(Ecclesia) El Ministerio de Educación y de Formación Profesional del Gobierno de España, tras varios amagos, anuncia ahora, por entregas y un tanto a hurtadillas…, su deseo de derogar la vigente Ley Orgánica de Educación, la LOMCE, y de elaborar una nueva ley. Todo parece indicar que los borradores que Educación ha publicado, no sin precipitación y escasísimo diálogo con los distintos agentes y sectores del mundo educativo, contarían, de cara a su tramitación parlamentaria, con el apoyo de Unidos-Podemos, y que recabaría asimismo el refrendo de los partidos nacionalistas y soberanistas, mediante determinadas concesiones en materias lingüísticas.
Es innegable el legítimo derecho del Gobierno a reformar y emanar leyes, una vez aprobadas por las Cortes Generales. Pero también es innegable que la reciente historia de las leyes orgánicas de educación en España es la historia de un fracaso, tanto por su proliferación -siete en apenas cuatro décadas de democracia (LOECE, 1980; LODE, 1985; LOGSE, 1990; LOPEG, 1990; LOCE, 2002; LOE, 2006; y LOMCE, 2013)- como por sus escasos frutos y resultados. Por ello, la sociedad y la comunidad educativa vienen tomando conciencia creciente de la necesidad de un pacto de Estado sobre educación. Al afecto, hace casi dos años, se puso en funcionamiento una subcomisión parlamentaria, integrada por las distintas fuerzas políticas, subcomisión que unilateralmente abandonó el PSOE en marzo pasado.
Más allá de otros aspectos técnicos y pedagógicos que no son de nuestro ámbito de valoración, desagrada comprobar la falta de diálogo verdadero con que, al menos hasta ahora, se está procediendo y la muy exigua voluntad de búsqueda del consenso y de los criterios que auspician un pacto escolar de Estado. Pero, con todo, lo que más nos llama la atención y nos alarma es que, una vez más, sobre todo cuando hay gobiernos socialistas, la gran perjudicada de la nueva ley que ahora se anuncian sea la clase de Religión.

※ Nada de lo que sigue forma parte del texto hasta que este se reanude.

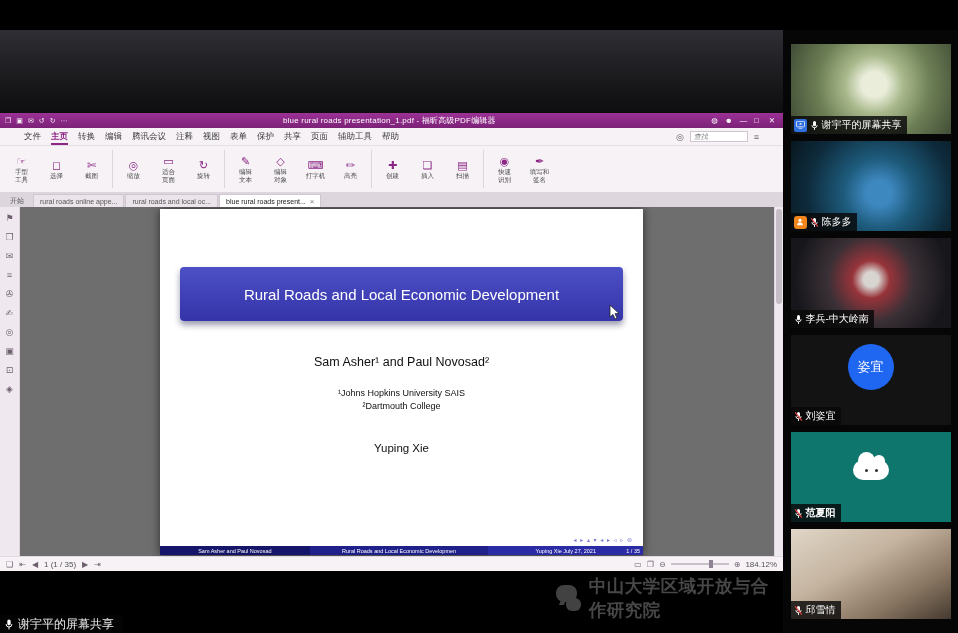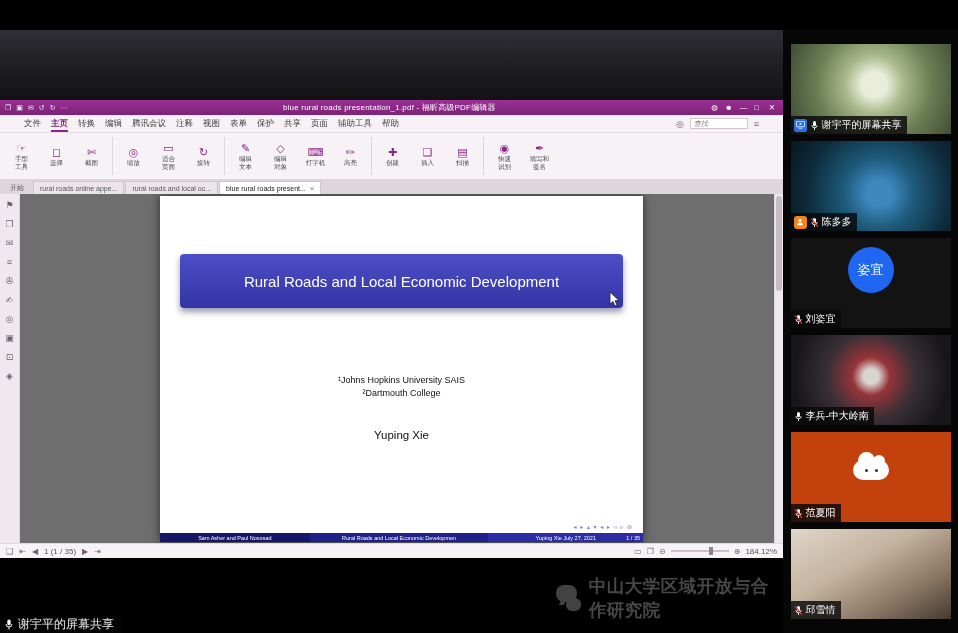--- a/index.html
+++ b/index.html
@@ -19,7 +19,7 @@
                 background:linear-gradient(180deg,#2e2e34 0px,#121214 70px,#000 130px); }
 
   
-  .pdf-window { position:absolute; left:0; top:70px; width:783px; height:458px;
+  .pdf-window { position:absolute; left:0; top:83px; width:783px; height:458px;
                 display:flex; flex-direction:column; background:#f6f2f6; }
   .pdf-titlebar { flex:0 0 15px; background:linear-gradient(180deg,#9c3196,#7b2277);
                   display:flex; align-items:center; color:#fff; padding:0 5px; }

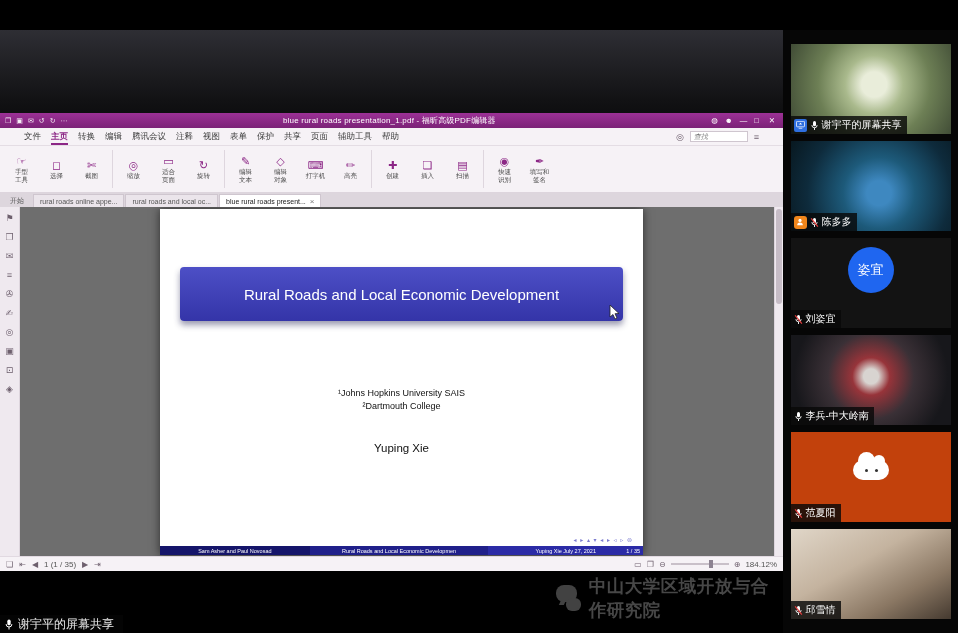--- a/index.html
+++ b/index.html
@@ -298,6 +298,7 @@
               <div class="banner">
                 <span>Rural Roads and Local Economic Development</span>
               </div>
+              <div class="authors">Sam Asher¹ and Paul Novosad²</div>
               <div class="affil1">¹Johns Hopkins University SAIS</div>
               <div class="affil2">²Dartmouth College</div>
               <div class="presenter">Yuping Xie</div>

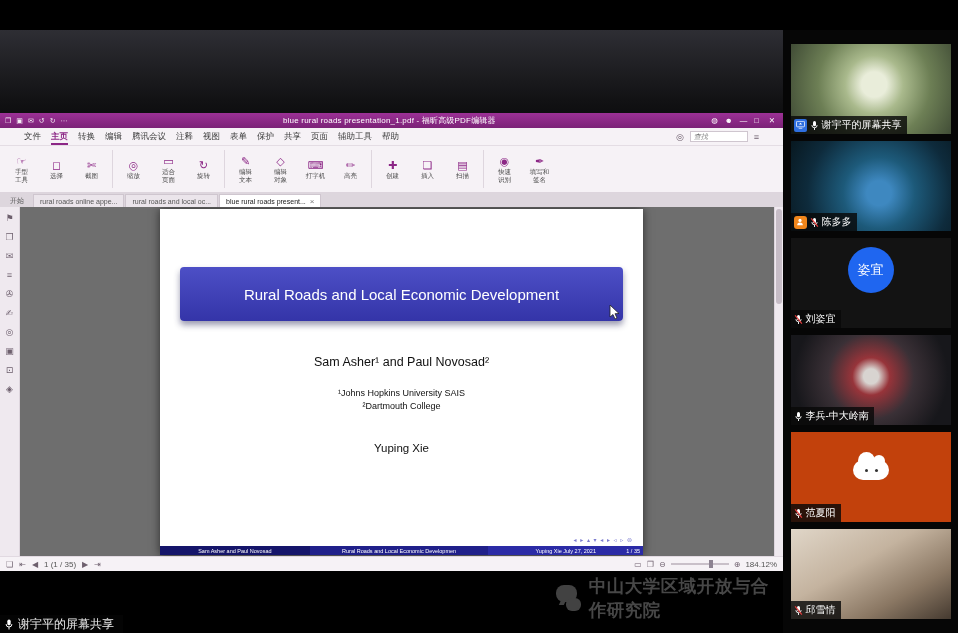--- a/index.html
+++ b/index.html
@@ -404,6 +404,19 @@
         </div>
       </div>
 
+      <div class="tile av4">
+        <div class="vlabel">
+          <span class="micwrap">
+            <svg width="9" height="11" viewBox="0 0 12 14">
+                <rect x="4" y="1" width="4" height="7" rx="2" fill="#fff"></rect>
+                <path d="M2.5 6.5a3.5 3.5 0 0 0 7 0" fill="none" stroke="#fff" stroke-width="1.2"></path>
+                <line x1="6" y1="10" x2="6" y2="13" stroke="#fff" stroke-width="1.2"></line>
+              </svg>
+          </span>
+          <span>李兵-中大岭南</span>
+        </div>
+      </div>
+
       <div class="tile av3">
         <div class="av-circle">
           <span>姿宜</span>
@@ -418,19 +431,6 @@
               </svg>
           </span>
           <span>刘姿宜</span>
-        </div>
-      </div>
-
-      <div class="tile av4">
-        <div class="vlabel">
-          <span class="micwrap">
-            <svg width="9" height="11" viewBox="0 0 12 14">
-                <rect x="4" y="1" width="4" height="7" rx="2" fill="#fff"></rect>
-                <path d="M2.5 6.5a3.5 3.5 0 0 0 7 0" fill="none" stroke="#fff" stroke-width="1.2"></path>
-                <line x1="6" y1="10" x2="6" y2="13" stroke="#fff" stroke-width="1.2"></line>
-              </svg>
-          </span>
-          <span>李兵-中大岭南</span>
         </div>
       </div>
 

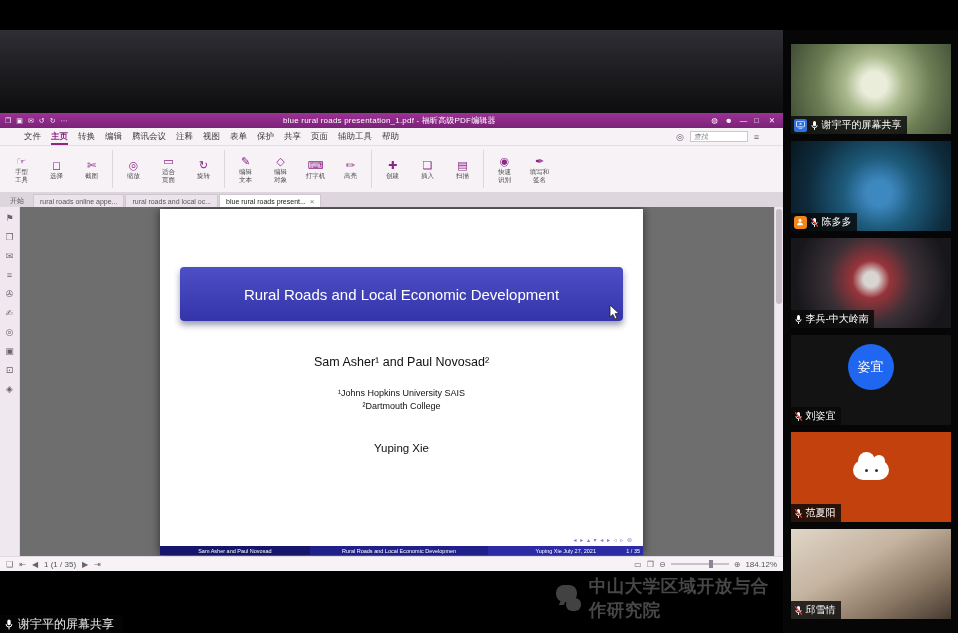--- a/index.html
+++ b/index.html
@@ -121,7 +121,7 @@
   .av2 { background:radial-gradient(circle at 55% 58%, #3e88c0 0 12%, #1d5a7a 35%, #0e2b3c 70%, #081820 100%); }
   .av3 { background:#131313; }
   .av4 { background:radial-gradient(circle at 50% 46%, #d8d4d0 0 8%, #97343a 20%, #3a3036 46%, #17171b 82%); }
-  .av5 { background:#c2410c; }
+  .av5 { background:#0f766e;font-weight:bold; }
   .av6 { background:linear-gradient(150deg,#e0d6c8 0%,#c4b39f 40%,#8a7763 72%,#453a30 100%); }
   .av-circle { position:absolute; left:50%; top:9px; transform:translateX(-50%);
                width:46px; height:46px; border-radius:50%; background:#1f66f0; color:#fff;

Y junto a ella, la enseñanza concertada, singularmente si se llevará a efecto en la ley la supresión del concepto de «demanda social», que permite ofertar más plazas a estos centros, si así lo piden las familias.
Sobre ambos temas, la clase de Religión (tanto la católica como la de cualquier otra confesión) como las trabas a la enseñanza concertada y al libre ejercicio de su oferta de plazas escolares a tenor de las demandas de las familia, ya reflexionó uno de los Editoriales de ecclesia del pasado verano, a propósito de unas declaraciones en el Congreso de la ministra de Educación (ver número 3.945-46, página 5).
Y al igual que entonces, también ahora lo primero y fundamental que hay que tener en cuenta es que ni la clase de Religión ni la enseñanza concertada son un privilegio o una concesión, sino un derecho fundamental que ha de ser, como los demás derechos fundamentales, inalienable. Son la expresión de un derecho constitucional (artículo 27) y la manifestación de un clamor ciudadano, que apoya con el 65% de los alumnos la asignatura de Religión católica y que, en el caso de la enseñanza concertada –a no confundir con la enseñanza privada- es demandada por más de un 26% de la sociedad y cuyos resultados académicos son habitualmente superiores a los de la enseñanza estatal o pública.
En relación con los recortes que la futura nueva ley de educación pretende infringir a la asignatura de Religión –desaparecería de Bachillerato, dejaría de ser plenamente evaluable y se quedaría sin asignatura «espejo» o alternativa como ocurre ahora con Valores-, estos planteamientos son sencillamente inaceptables. Y lo son por varias razones. La primera de ellas es, obviamente, la vulneración que conllevaría de los vigentes Acuerdos Iglesia-Estado, que prescriben la oferta de esta asignatura «en condiciones equiparables a las demás disciplinas fundamentales».
Pero es también inaceptable por otras razones de peso. ¿Una asignatura de Religión así de devaluada es la que quieren los padres y alumnos, que en un 65% de los casos la asumen libremente? ¿El derecho de los padres a educar a sus hijos según sus creencias se respeta suficientemente de este modo? ¿No se desequilibra el conjunto de las asignaturas al recortar tan sustancialmente a una de ellas y se perjudica, además, la igualdad y equidad tanto entre los docentes como entre los alumnos? Y, en suma, ¿por qué y a quién molesta tanto esta asignatura?